◆ **Your task**
Output all the records word for word. Drop the pictures.

Dataset items:

^^^^^^^^

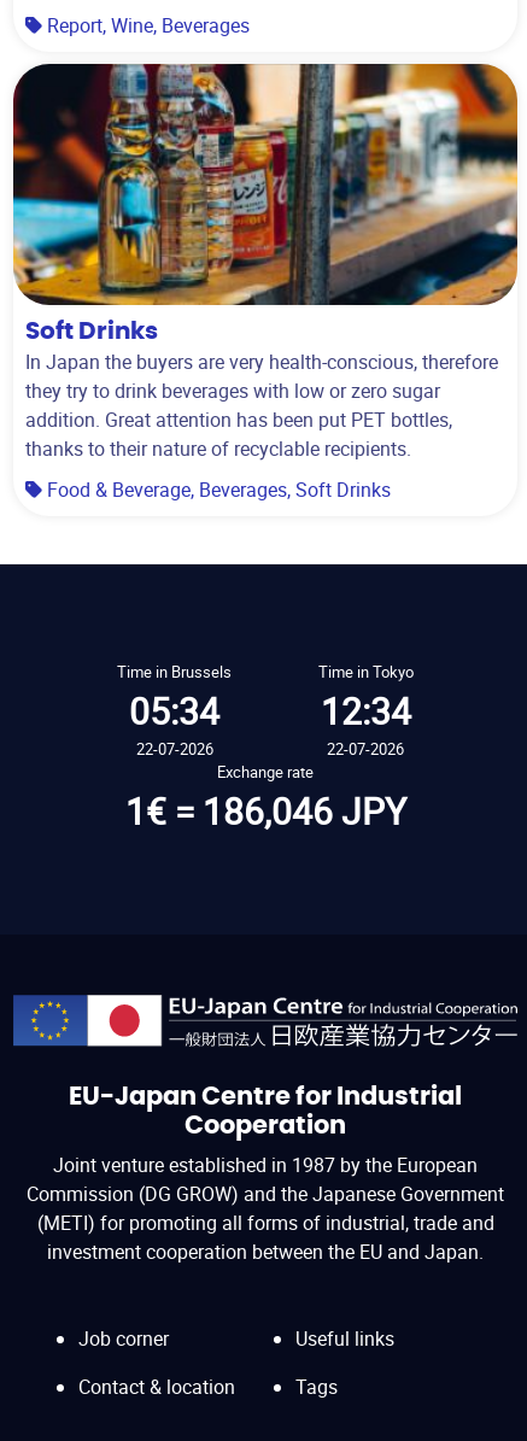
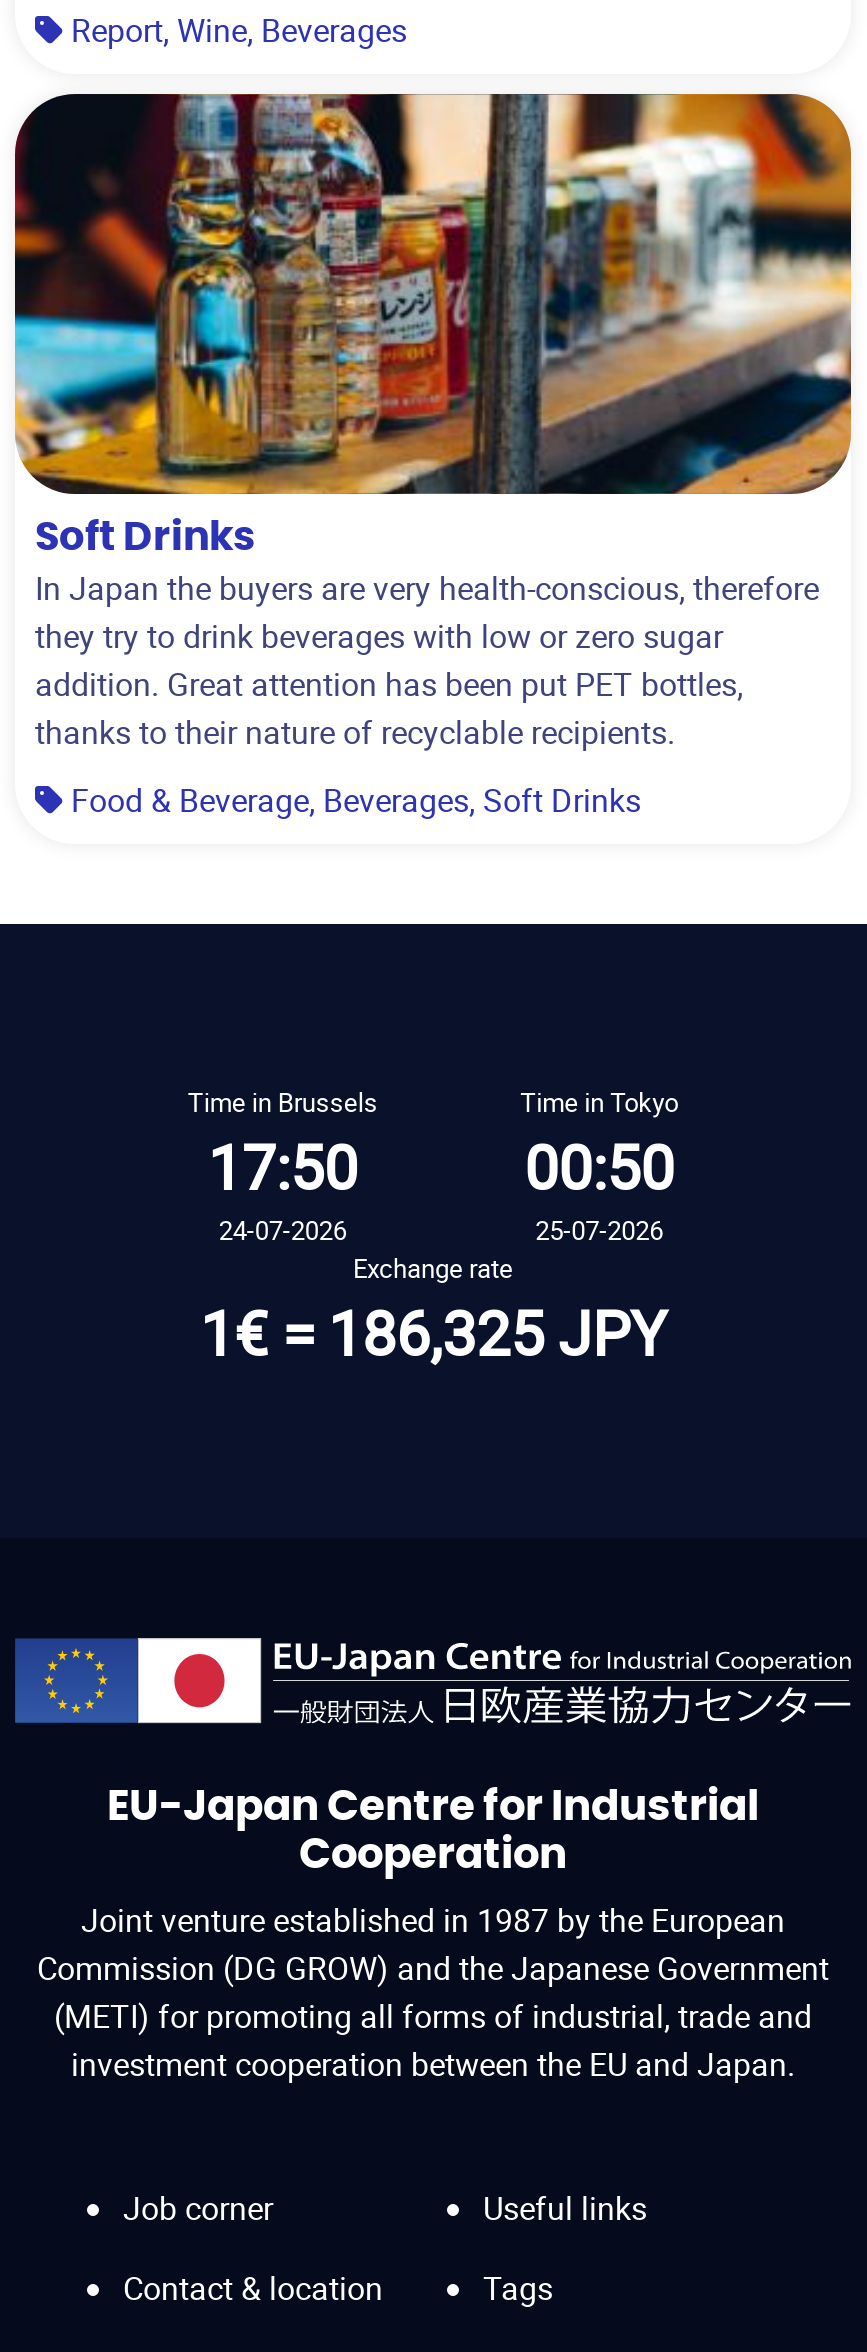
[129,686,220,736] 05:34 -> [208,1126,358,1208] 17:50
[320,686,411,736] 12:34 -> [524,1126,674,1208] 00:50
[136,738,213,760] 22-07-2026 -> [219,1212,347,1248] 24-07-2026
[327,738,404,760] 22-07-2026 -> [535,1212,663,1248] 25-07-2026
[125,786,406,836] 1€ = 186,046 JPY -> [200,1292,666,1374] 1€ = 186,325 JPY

^^^^^^^^

◆ **Output of the exercise**
[129,686,220,736] 05:34 -> [208,1126,358,1208] 17:50
[320,686,411,736] 12:34 -> [524,1126,674,1208] 00:50
[136,738,213,760] 22-07-2026 -> [219,1212,347,1248] 24-07-2026
[327,738,404,760] 22-07-2026 -> [535,1212,663,1248] 25-07-2026
[125,786,406,836] 1€ = 186,046 JPY -> [200,1292,666,1374] 1€ = 186,325 JPY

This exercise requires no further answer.